Goal of the exercise:
Your answer should consist only of the lines below from the one with "invoice number: INV-43870 -> INV-44870" through the one with "Plum Antique 24mm", copied exactly.

Data for the task:
####

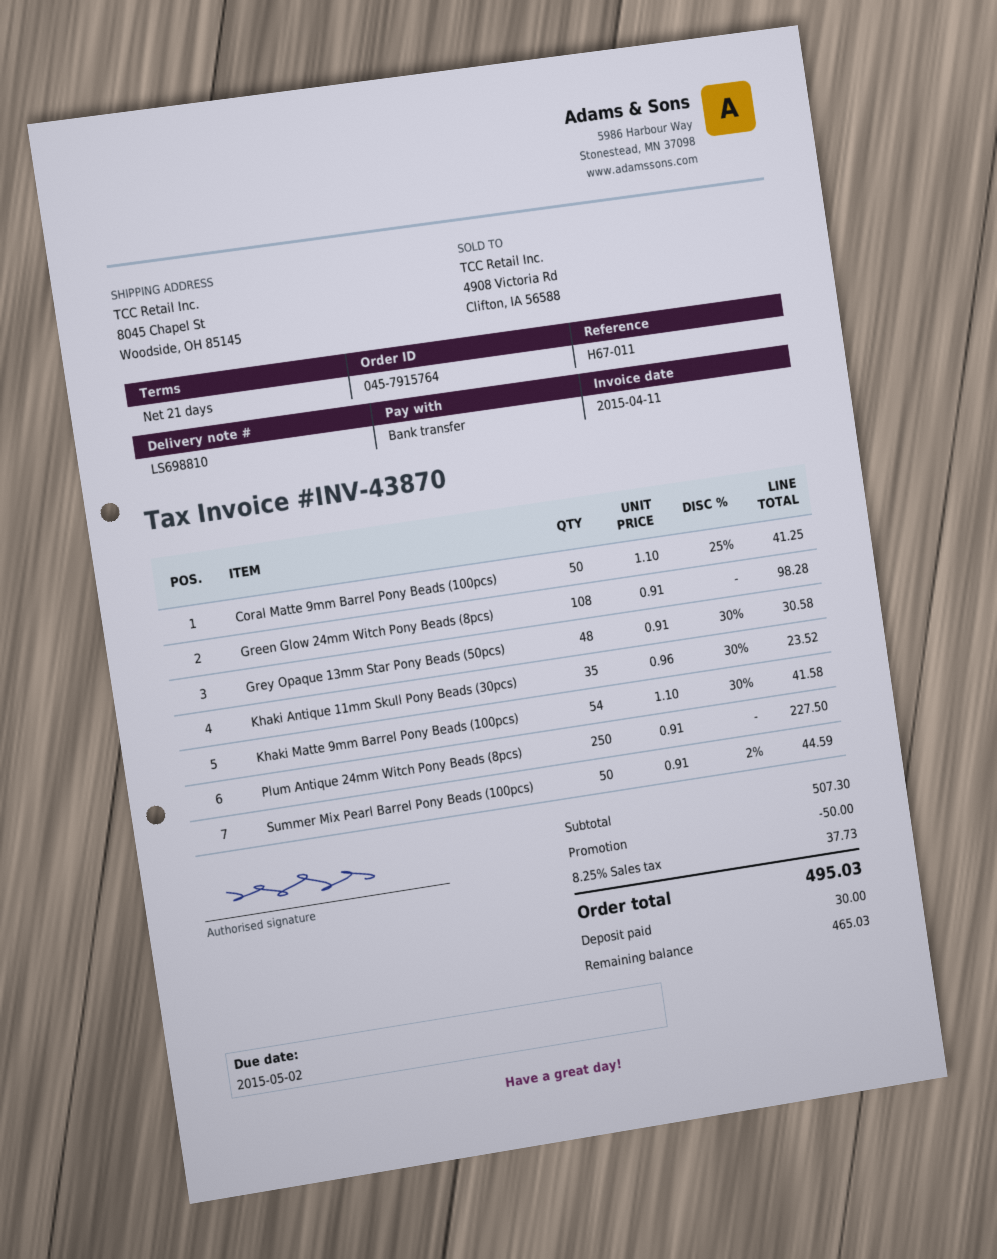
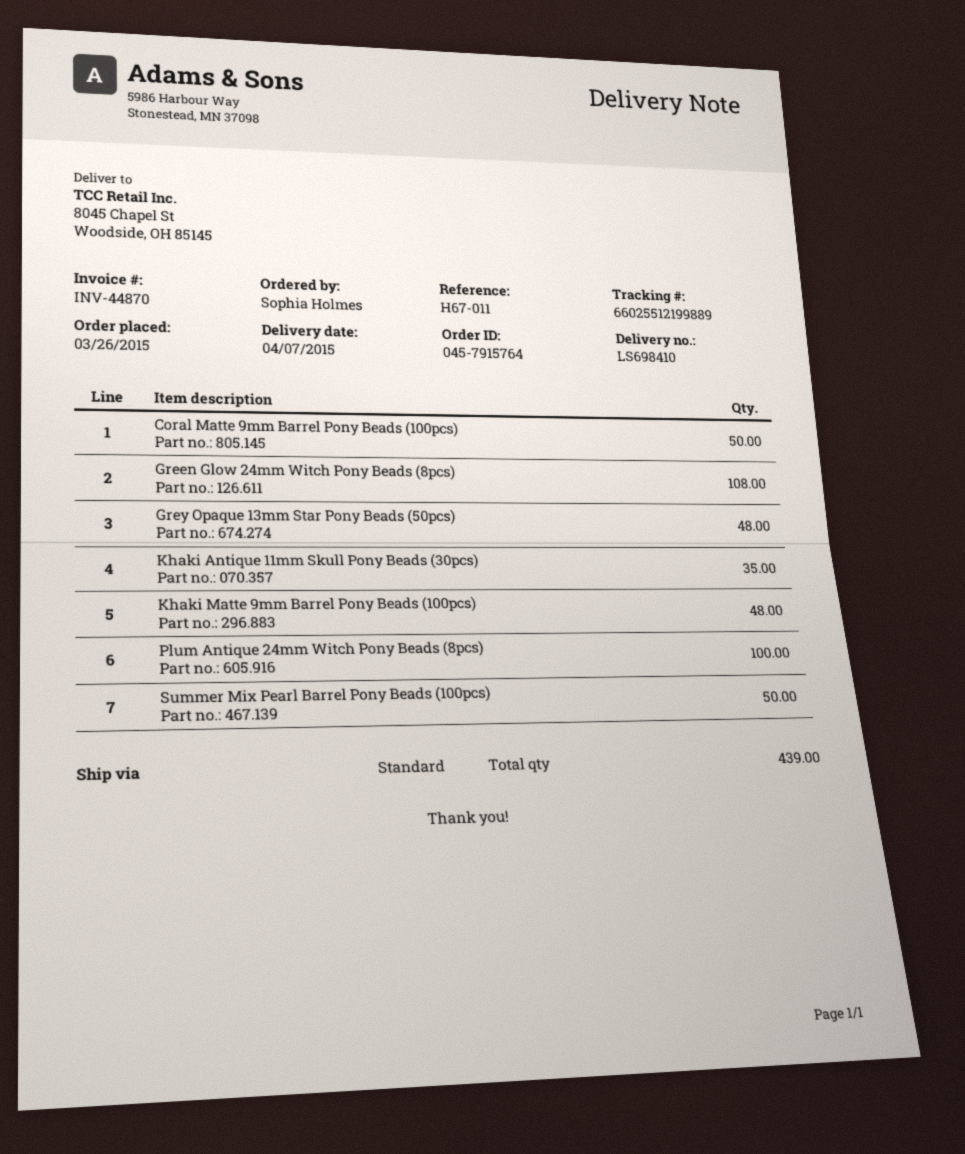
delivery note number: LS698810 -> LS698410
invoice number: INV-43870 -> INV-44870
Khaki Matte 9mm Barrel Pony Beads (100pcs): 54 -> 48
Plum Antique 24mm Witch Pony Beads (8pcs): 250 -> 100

####

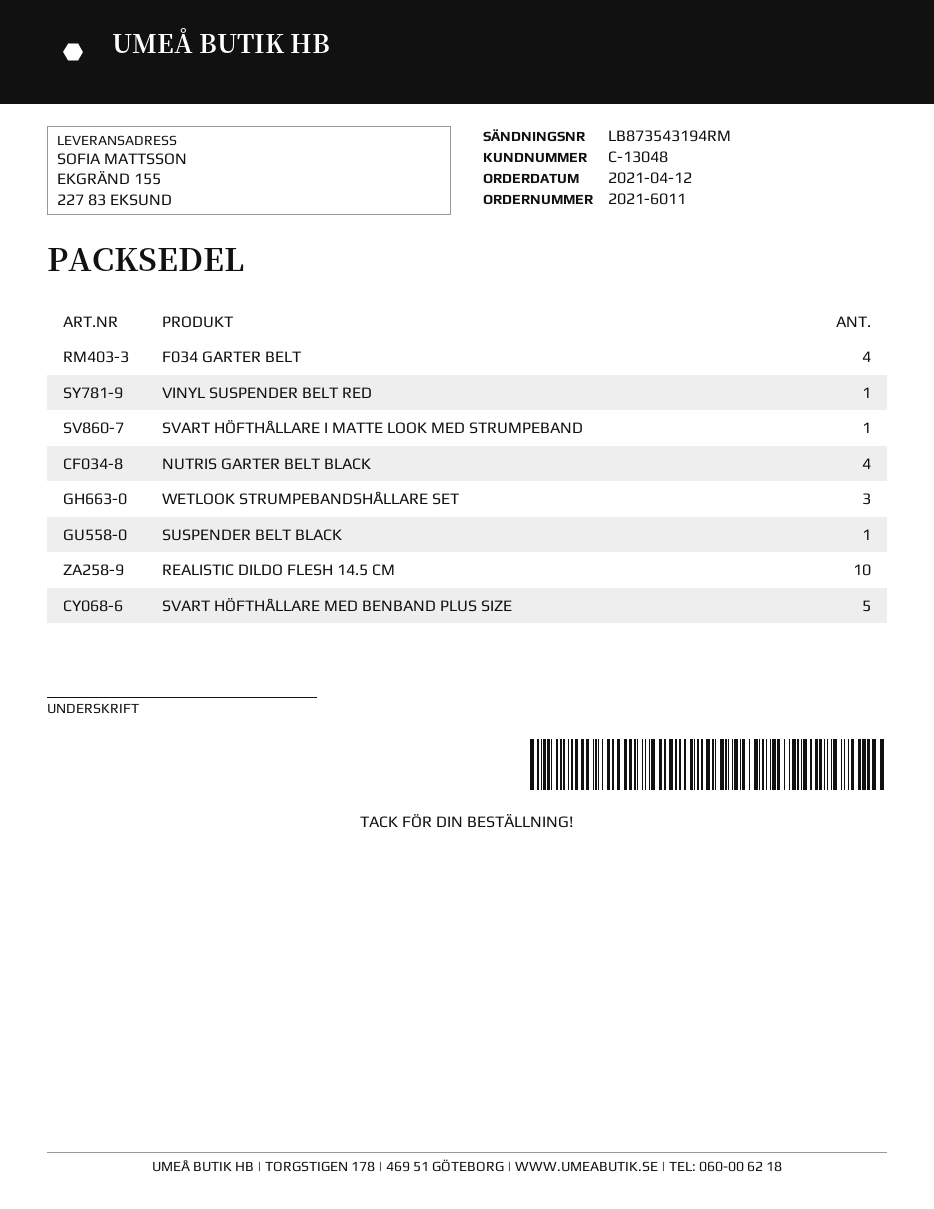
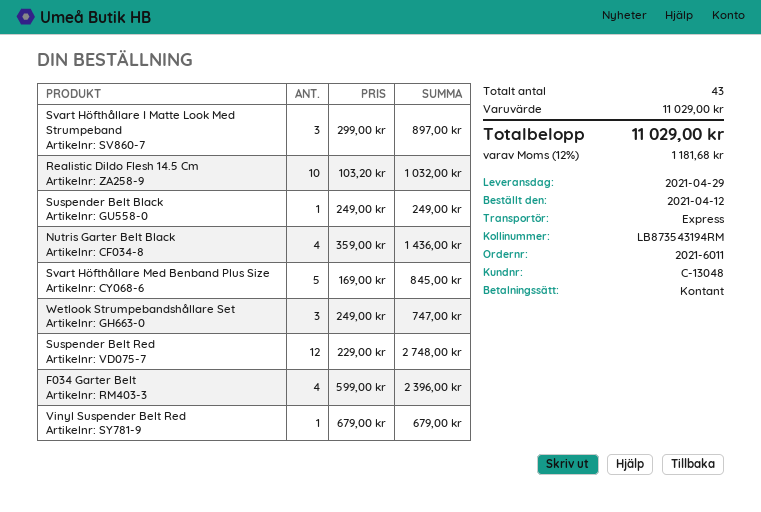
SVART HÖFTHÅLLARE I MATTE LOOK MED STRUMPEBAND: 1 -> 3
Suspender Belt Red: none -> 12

####

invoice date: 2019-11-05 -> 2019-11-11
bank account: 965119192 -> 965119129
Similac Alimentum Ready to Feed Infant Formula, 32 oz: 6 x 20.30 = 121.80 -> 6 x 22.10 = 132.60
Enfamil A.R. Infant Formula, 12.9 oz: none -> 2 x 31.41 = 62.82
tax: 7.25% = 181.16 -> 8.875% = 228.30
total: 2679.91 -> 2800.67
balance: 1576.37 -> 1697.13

####

Task result:
invoice number: INV-43870 -> INV-44870
Khaki Matte 9mm Barrel Pony Beads (100pcs): 54 -> 48
Plum Antique 24mm Witch Pony Beads (8pcs): 250 -> 100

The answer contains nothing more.